According to a Feb. 17 press release, the consent order approving the coverage transition guarantees policyholders will have access to insurance coverage from HCI and not experience any lapse in coverage.
“OIR thoughtfully and carefully reviews these agreements to ensure policyholders are protected,” Insurance Commissioner David Altmaier said in a press release. “I am committed to ensuring policyholders have continuous coverage throughout this process and have directed insurers to communicate clearly and use every resource to help them navigate this change.”
All Anchor policyholders in Florida will be receiving a notice that their current policy is cancelled, effective April 1, 2020. Along with the notice, Anchor will include an offer letter and declarations page from HCI providing details on the new policy that will also take effect April 1.
The new policy will cover what’s left of the original Anchor policy period with similar coverage and rates. This transition will require no action on the part of the policyholder aside from paying any premiums that are due. Policyholders should also note that premiums already paid to Anchor will be automatically transferred to HCI.
If any policyholder opts to decline HCI’s replacement policy, they should look for new alternatives from their current insurance agent or other insurance companies and ask for unearned premium to be reimbursed no later than Tuesday, March 31.

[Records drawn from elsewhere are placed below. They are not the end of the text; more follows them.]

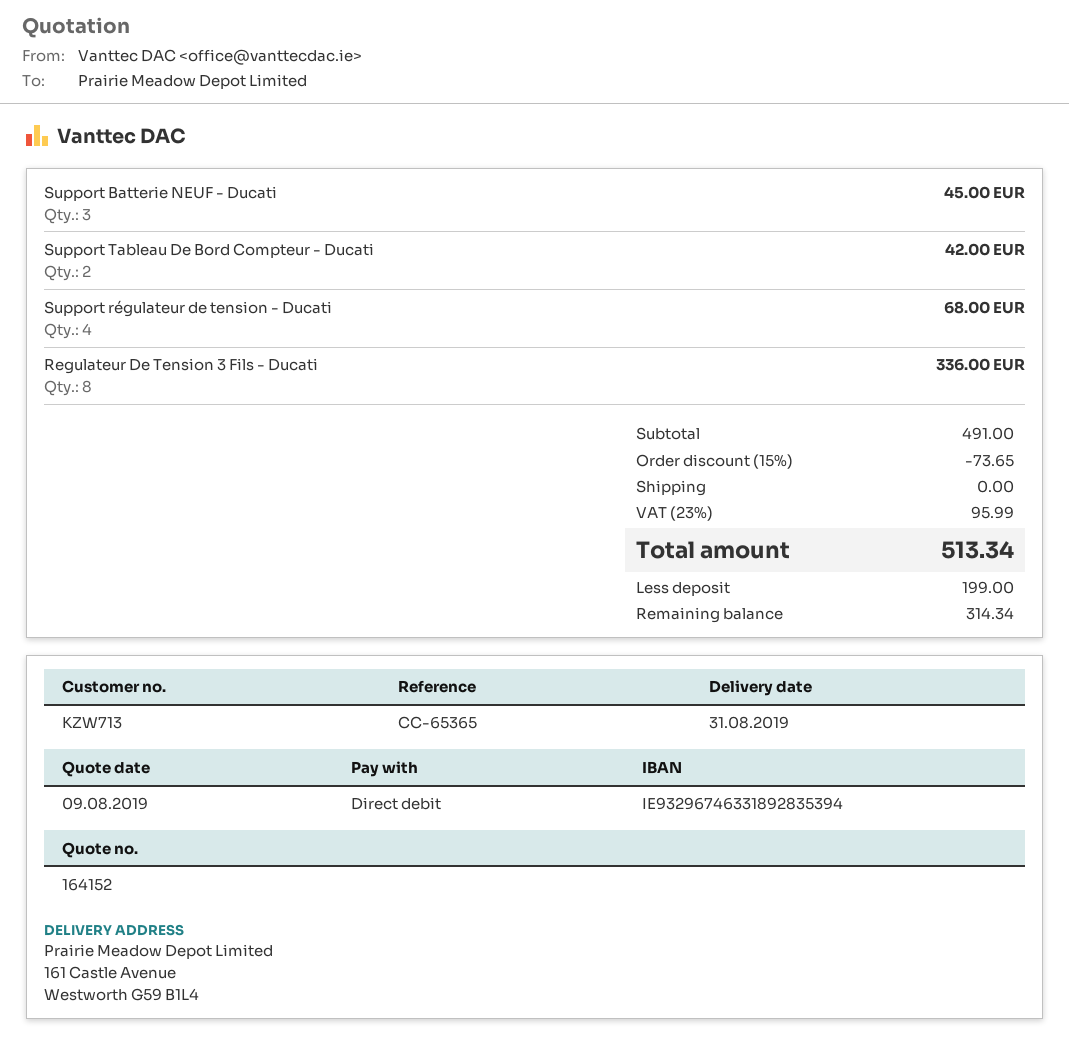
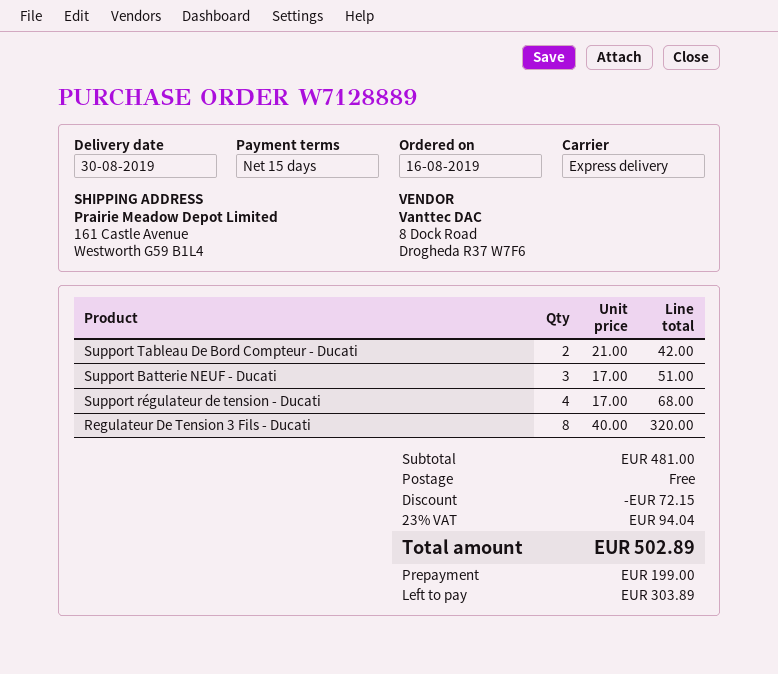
delivery date: 2019-08-31 -> 2019-08-30
Support Batterie NEUF - Ducati: 3 for 45.00 -> 3 for 51.00
Regulateur De Tension 3 Fils - Ducati: 8 for 336.00 -> 8 for 320.00
subtotal: 491.00 -> 481.00
discount: 73.65 -> 72.15
tax: 23% = 95.99 -> 23% = 94.04
total: 513.34 -> 502.89
balance: 314.34 -> 303.89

When the replacement policy expires, eligible policyholders will have the option of renewing their policy with HCI. Should there be a difference in coverage terms or policy rates, HCI will inform policyholders by sending a notice detailing the changes.
The announcement comes after much coverage of the concerns over the financial stability of property insurance providers in Florida. Last month, Demotech Inc., a consulting firm that rates insurance companies based on financial stability, announced that more than a dozen Florida insurers are in jeopardy of being downgraded.
The downgrade would mean a loss of the ‘A’ ratings required by federal lending agencies Fannie Mae and Freddie Mac, and could mean that policyholders would be forced by the agencies to find new insurance carriers or assigned new carriers, resulting in higher policy rates. The only other alternative would be for customers to buy policies from Citizens Property Insurance Corp., which is run by the state.
Last year, insurers in Florida sought to increase coverage rates for homeowners policy rates in the state. Velocity Risk Underwriters, a leading insurance carrier, asked for a rate hike of over 28 percent in their Voluntary Homeowners Program.
The reality of potential rate hikes, downgrades and the liquidation of Florida Specialty Insurance Co. created a sense of panic among Florida homeowners.
In fact, 80 percent of insurance filings between June and December 2019 were requests to increase coverage rates, with 55 percent asking for a double-digit increase, further troubling Floridians.
Approximately 43,000 policies across Florida are affected by the recent consent order.
The Florida Office of Insurance Regulation (OIR) is responsible for regulation, compliance and enforcement of statutes associated with insurance and the monitoring of industry markets.